### TASK OBJECTIVE
Your task is to repeat exactly the lines below between the line holding "[13,252,265,293] Current: 30.0" and the line holding "[13,1443,101,1492] 87% -> [9,713,52,737] 78%", inclusive, and only those.

### INFORMATION PROVIDED
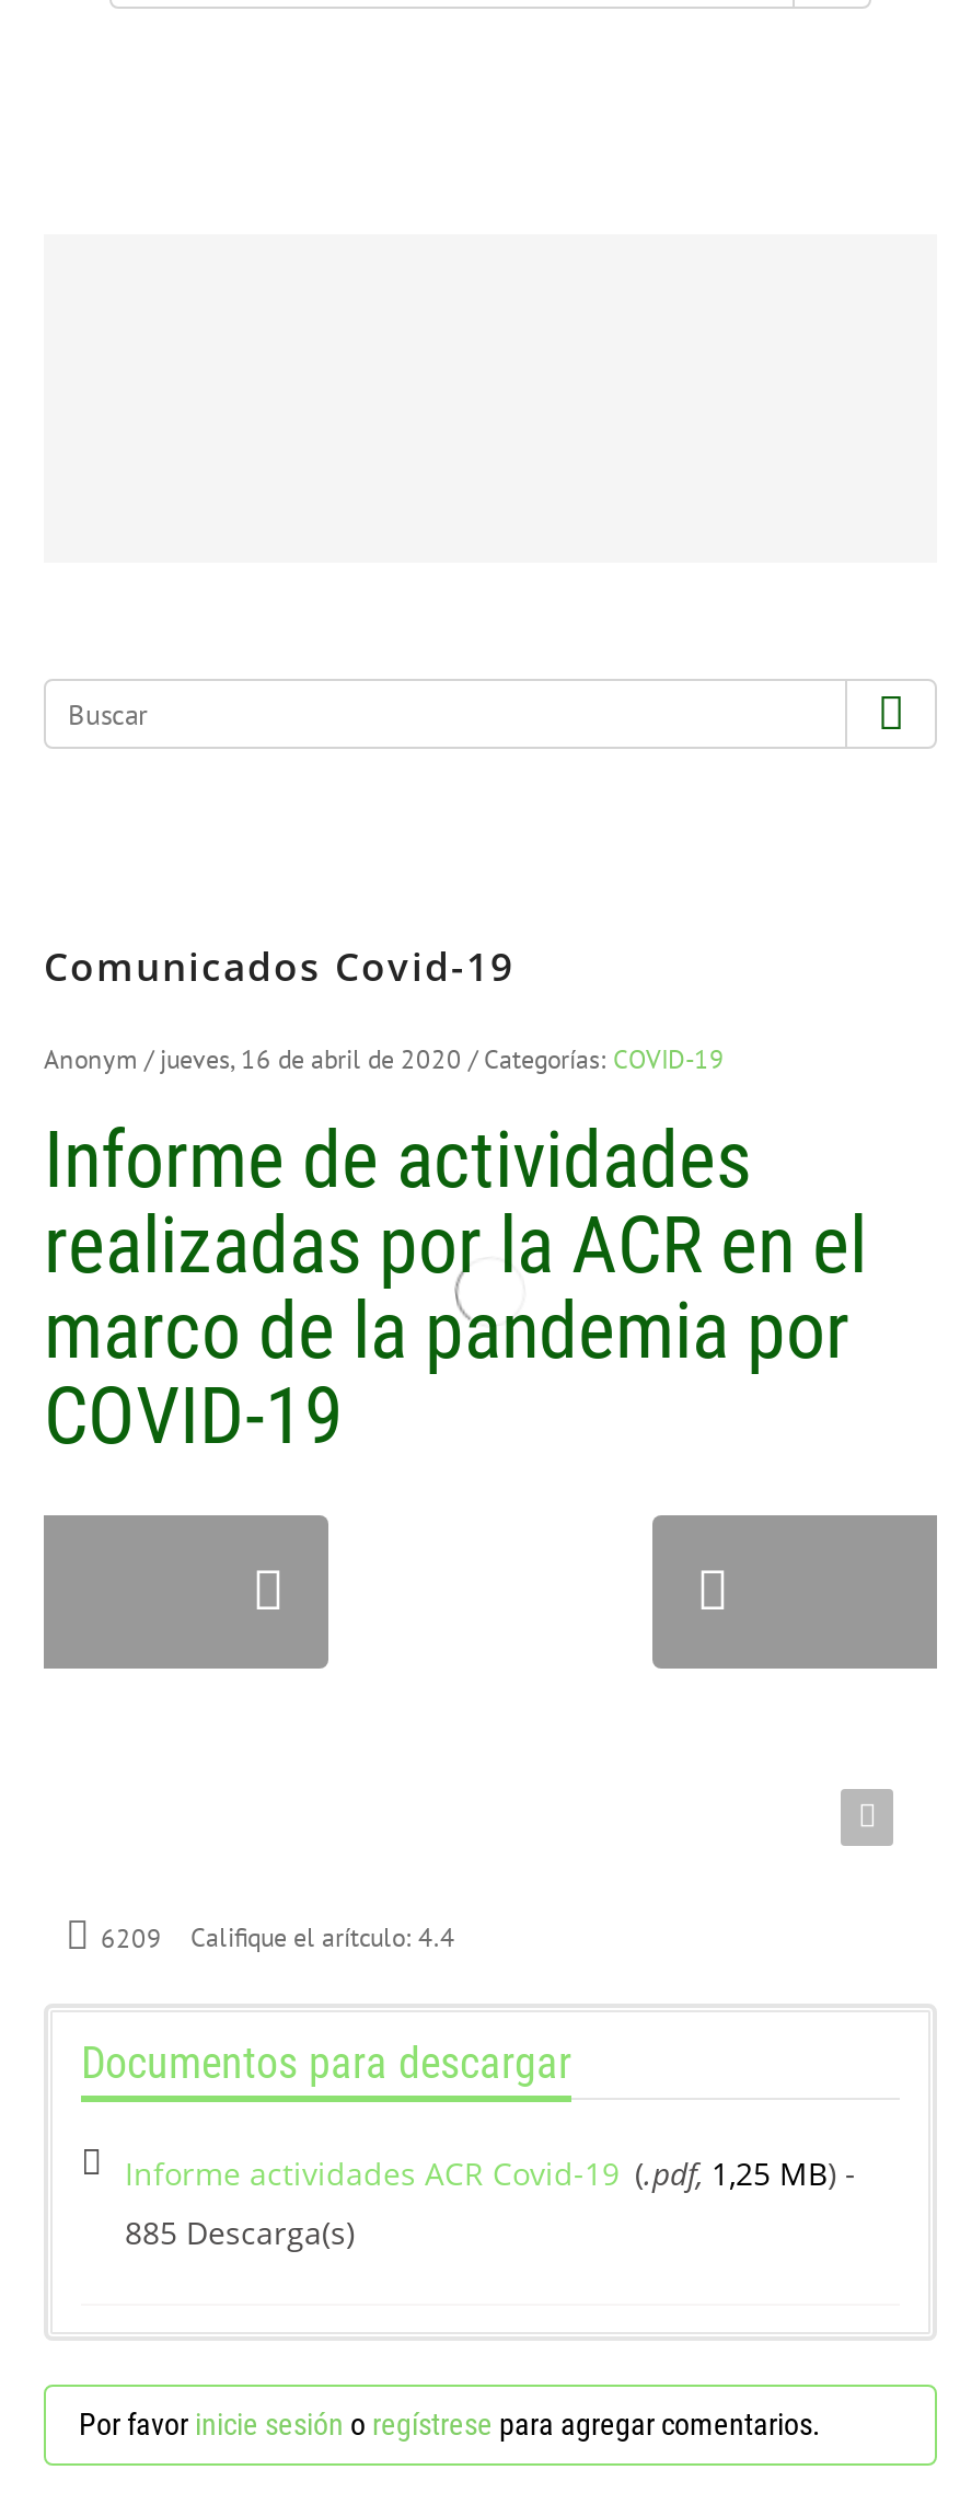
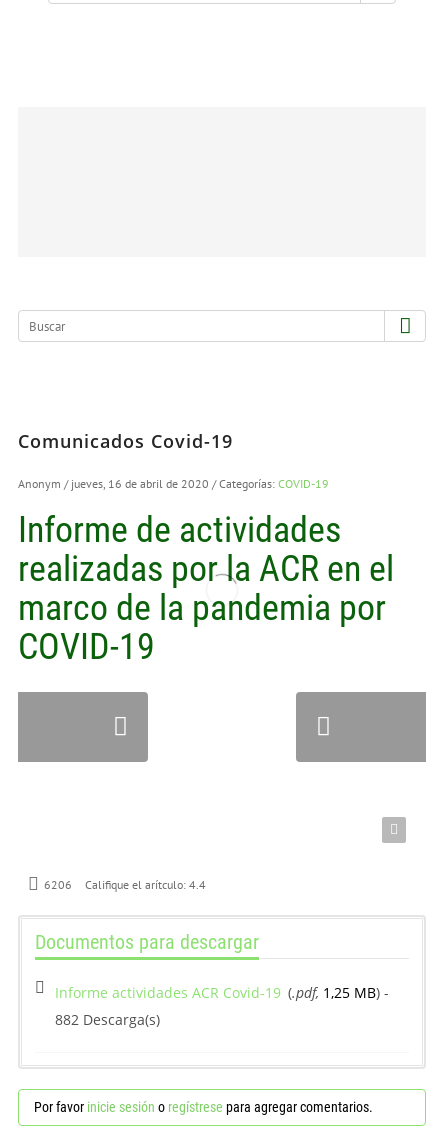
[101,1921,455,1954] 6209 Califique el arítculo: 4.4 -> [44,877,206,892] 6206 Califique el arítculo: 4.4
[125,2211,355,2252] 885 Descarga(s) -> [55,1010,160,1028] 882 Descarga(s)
==
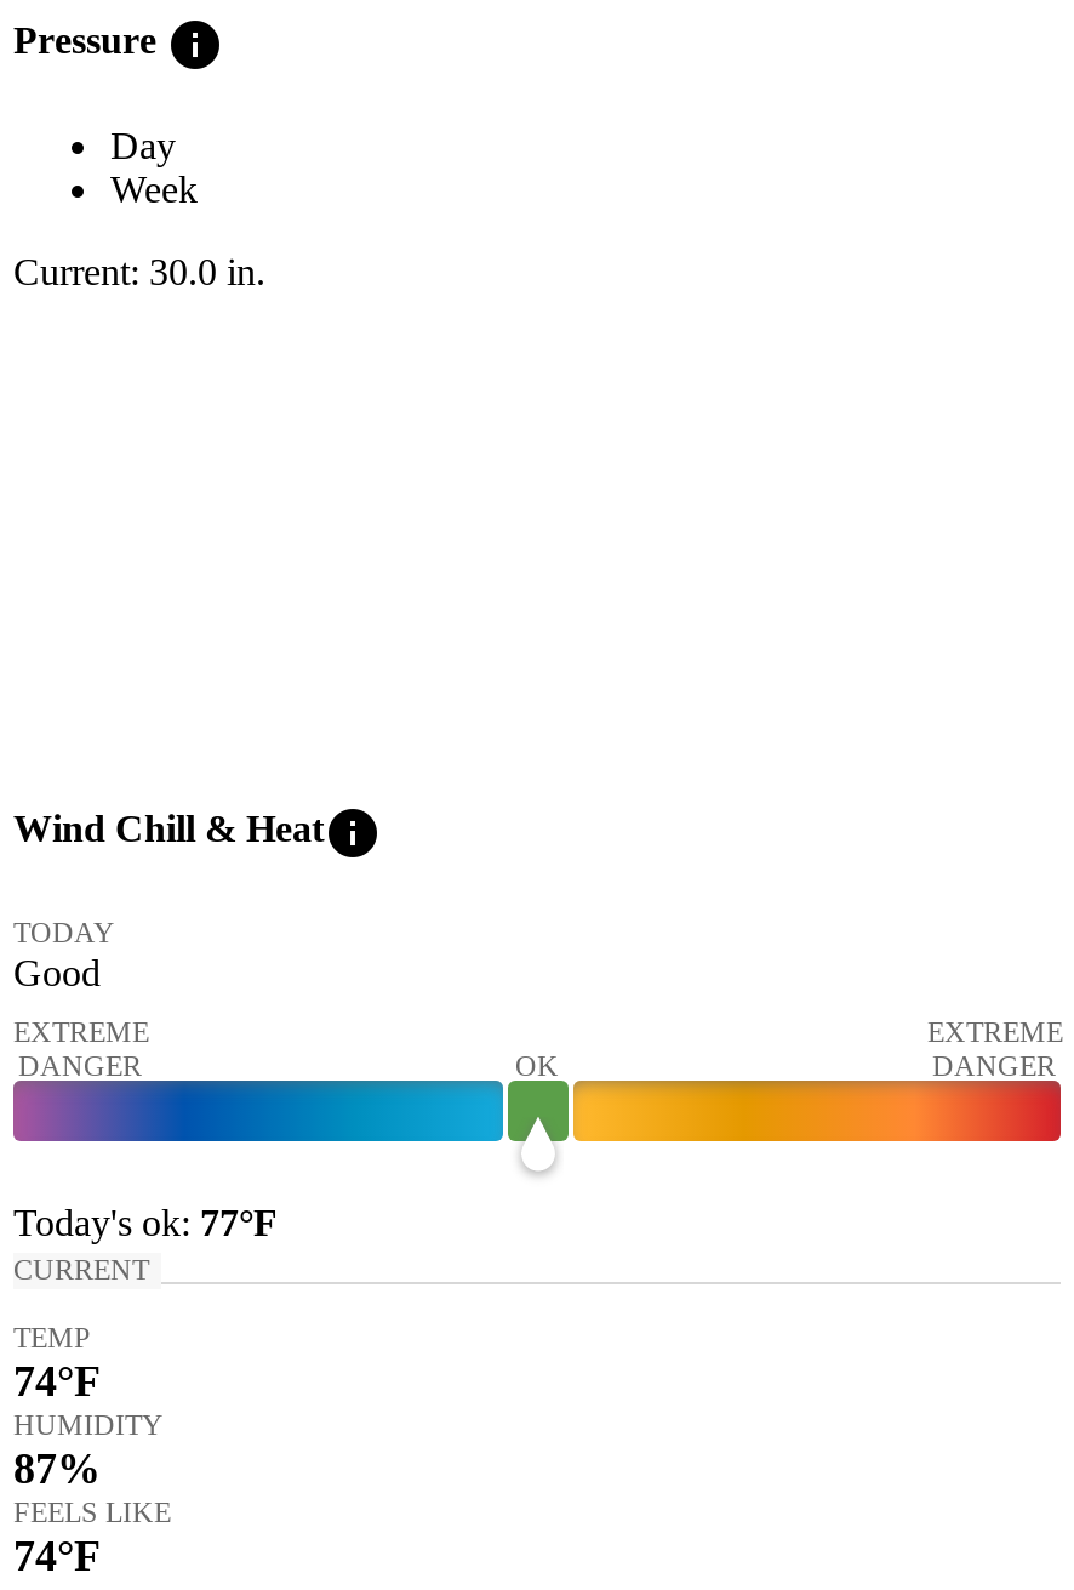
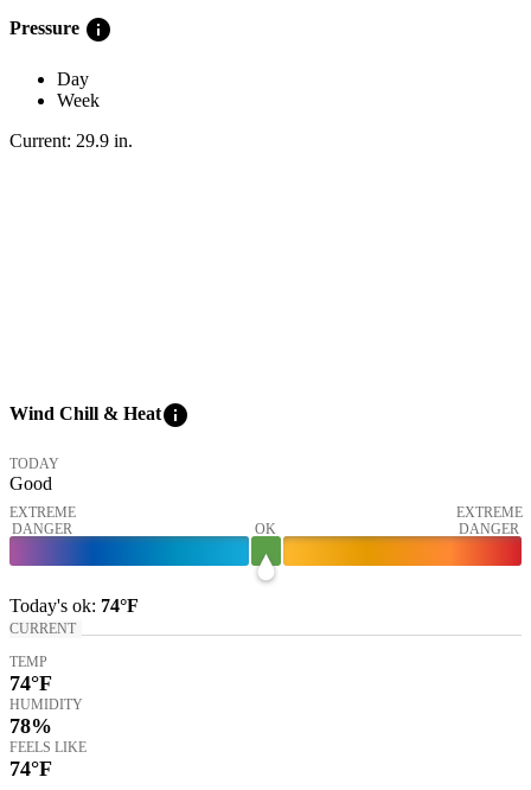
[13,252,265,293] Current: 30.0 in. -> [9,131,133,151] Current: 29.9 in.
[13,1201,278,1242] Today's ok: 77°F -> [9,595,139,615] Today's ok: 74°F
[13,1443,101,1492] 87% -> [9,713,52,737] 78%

### SOLUTION TO THIS EXERCISE
[13,252,265,293] Current: 30.0 in. -> [9,131,133,151] Current: 29.9 in.
[13,1201,278,1242] Today's ok: 77°F -> [9,595,139,615] Today's ok: 74°F
[13,1443,101,1492] 87% -> [9,713,52,737] 78%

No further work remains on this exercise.